What is Selenium?
By its formal definition, "Selenium is a suite of tools for automating web browsers", and that is really what it is. While I think some people might have misunderstood it as a testing tool as I did at first, I've learned to see that Selenium is more of a general purpose tool that can be used for browser testing instead. In fact, any repetitive web-based task that you find yourself doing, you should make Selenium do it for you!

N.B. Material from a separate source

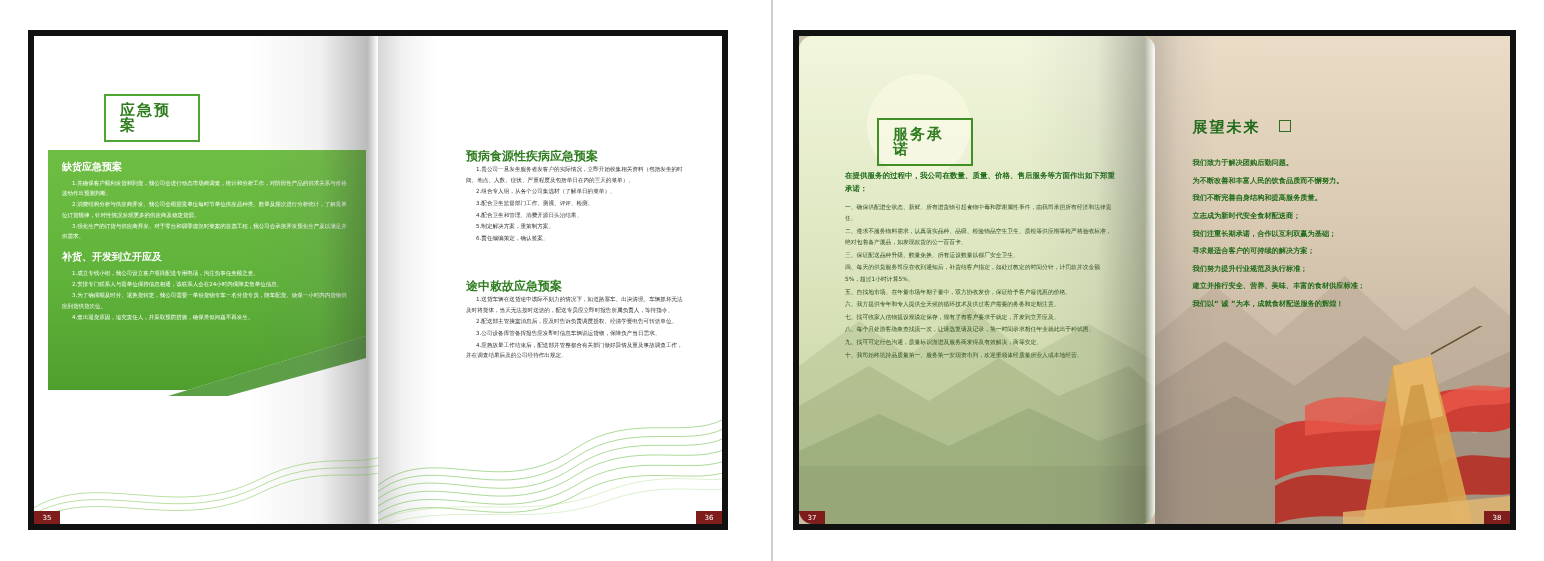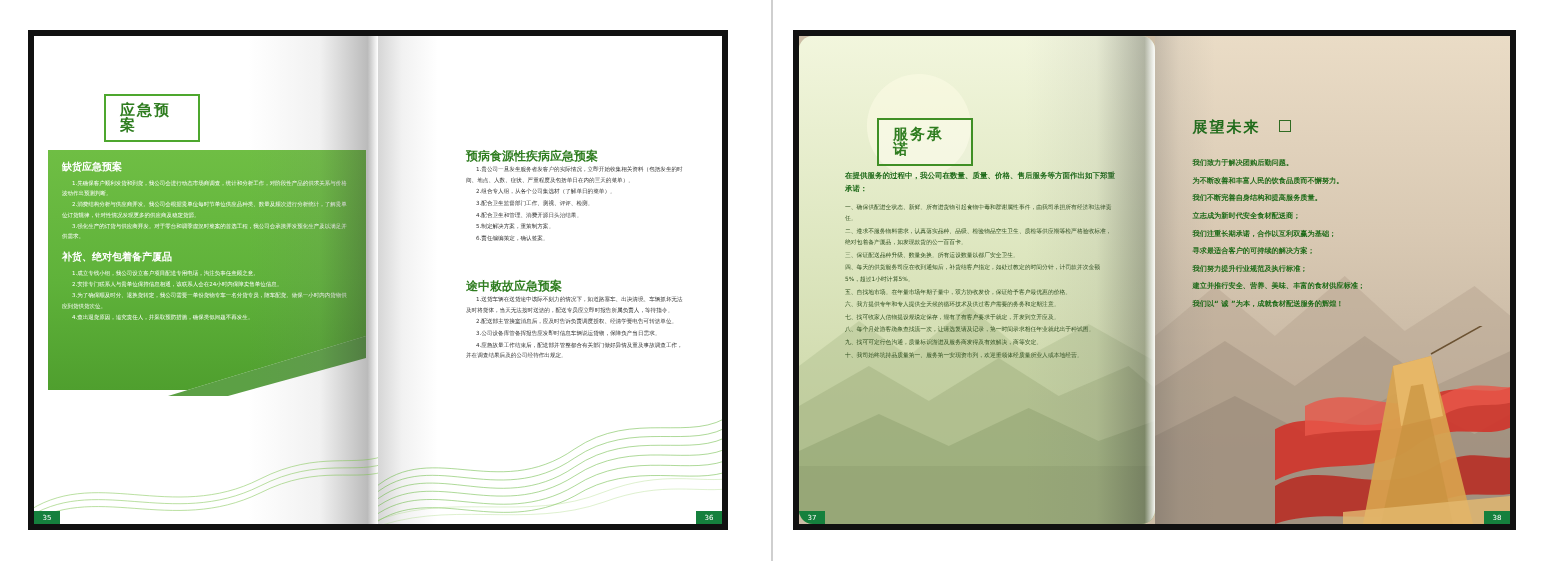"补货、绝对包着备产厦品" div.sec-h { text: 绝对包着备产厦品 -> 开发到立开应及 }
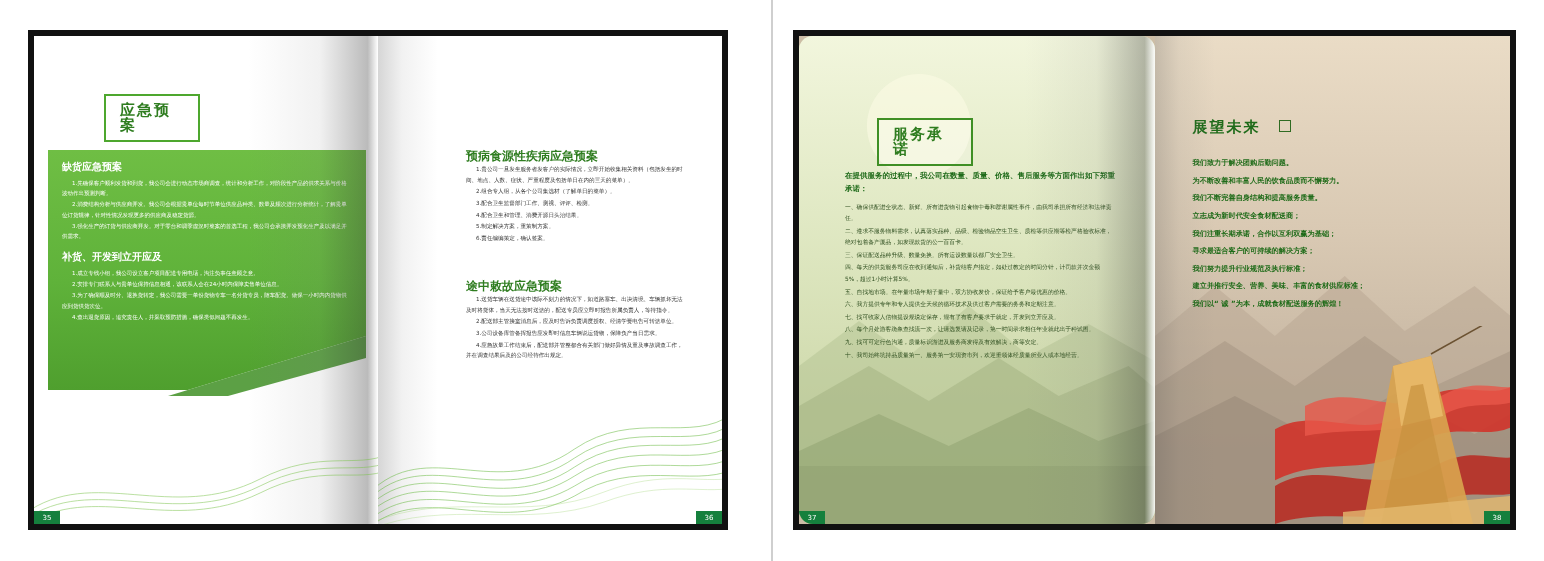"35" .pgnum { background: #15803d -> #7f1d1d }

In fact, I have created a project myself, called Readminder, that helps me automate the process of searching the latest chapters and/or chapters where I left off for my favourite web comics and send me an email reminder for them. Check it out here!
Getting Started
Before we get started, there are three important steps in setting up Selenium:
1) Install the Selenium library for your desired programming language
Selenium currently supports up to 6 different programming languages: Java, Python, C# Ruby, JavaScript, and Kotlin. I've chosen Python here as it is the language known for automation/scripting and it is undeniably my favourite language :)
pip install selenium
2) Download a matching version for your browser driver
I'm choosing Chrome here since it's the most popular web browser.
First, make sure you are downloading the driver for the right version by going to chome://version
Here, you can see that the version I have is 97.0.4692.71
, yours will probably be different. Don't worry if there's no exact matching version listed. Choose the version closest to it. Likely the one to choose is where the last 2 digits won't match and that is fine.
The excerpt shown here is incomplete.